_ASSIGNMENT_
Your answer needs to include each line of the records in which the string "date" can be found.

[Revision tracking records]
------------------------------------------------------------
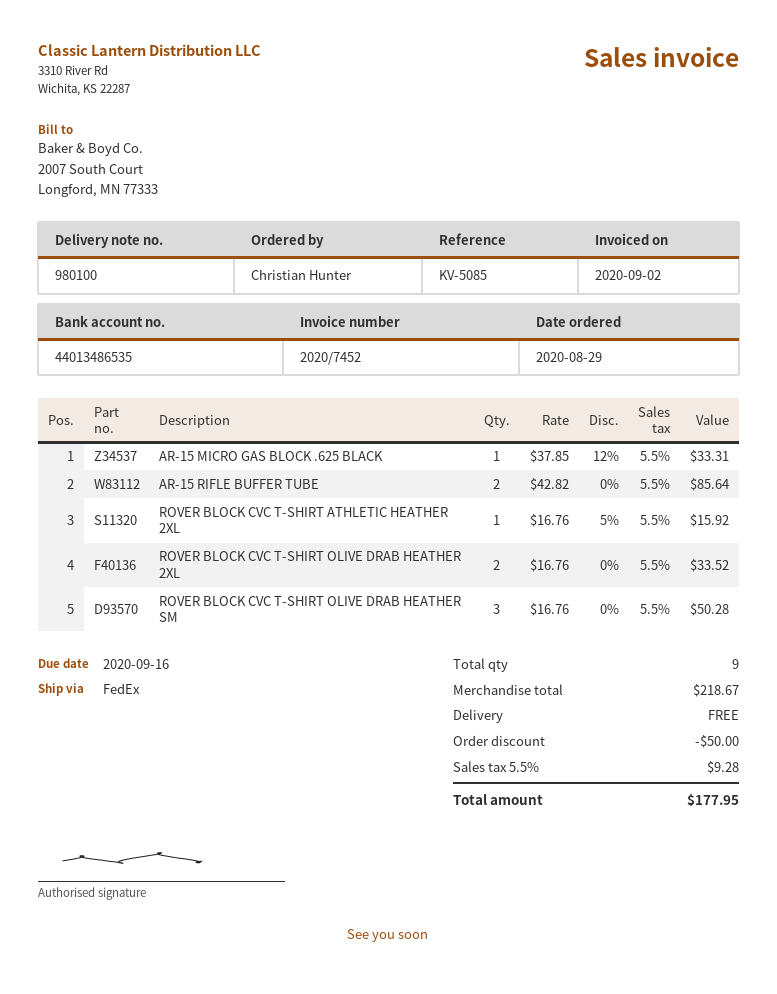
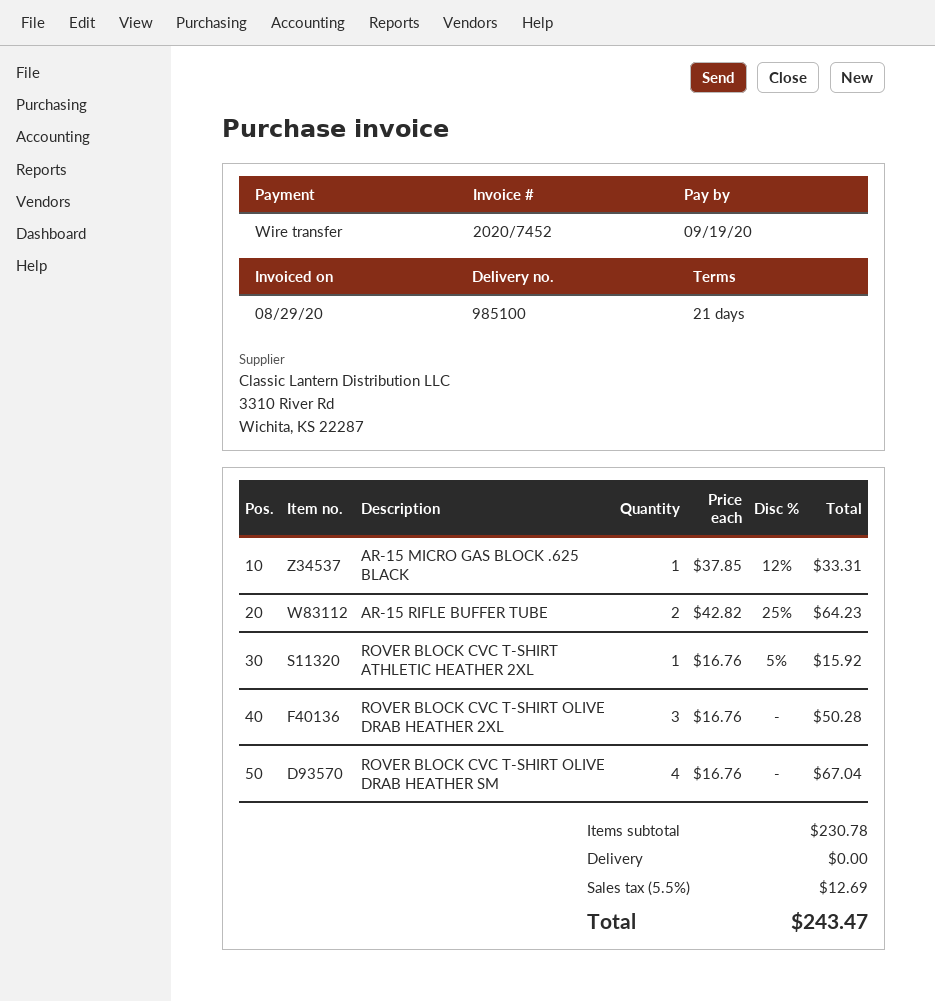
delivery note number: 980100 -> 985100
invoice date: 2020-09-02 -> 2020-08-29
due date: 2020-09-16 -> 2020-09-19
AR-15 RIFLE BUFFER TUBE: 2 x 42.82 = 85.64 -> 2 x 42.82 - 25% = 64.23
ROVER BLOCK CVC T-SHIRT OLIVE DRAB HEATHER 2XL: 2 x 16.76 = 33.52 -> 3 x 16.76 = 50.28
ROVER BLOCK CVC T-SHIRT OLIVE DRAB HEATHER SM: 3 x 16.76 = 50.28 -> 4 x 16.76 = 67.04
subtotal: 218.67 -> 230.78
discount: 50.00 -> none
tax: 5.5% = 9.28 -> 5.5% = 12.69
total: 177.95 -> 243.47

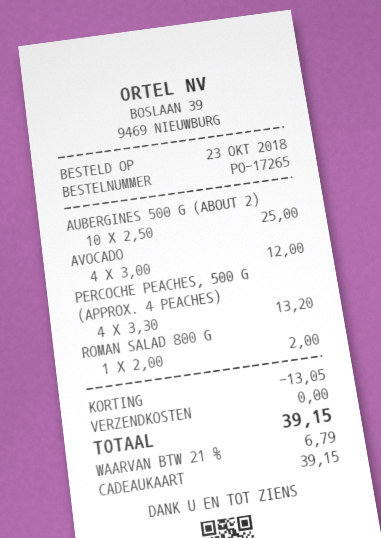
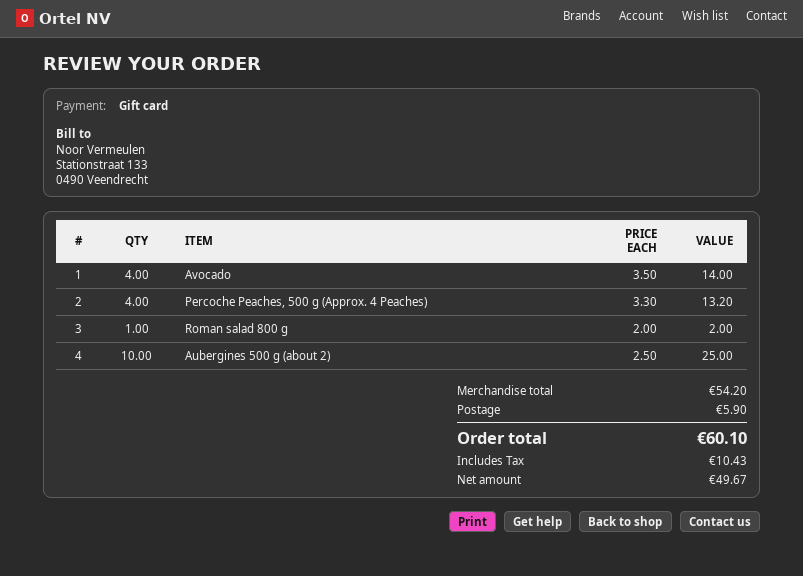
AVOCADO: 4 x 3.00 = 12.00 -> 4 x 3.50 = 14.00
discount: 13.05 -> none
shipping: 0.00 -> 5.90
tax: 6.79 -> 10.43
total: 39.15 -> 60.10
------------------------------------------------------------
_SOLUTION TO THE EXERCISE_
invoice date: 2020-09-02 -> 2020-08-29
due date: 2020-09-16 -> 2020-09-19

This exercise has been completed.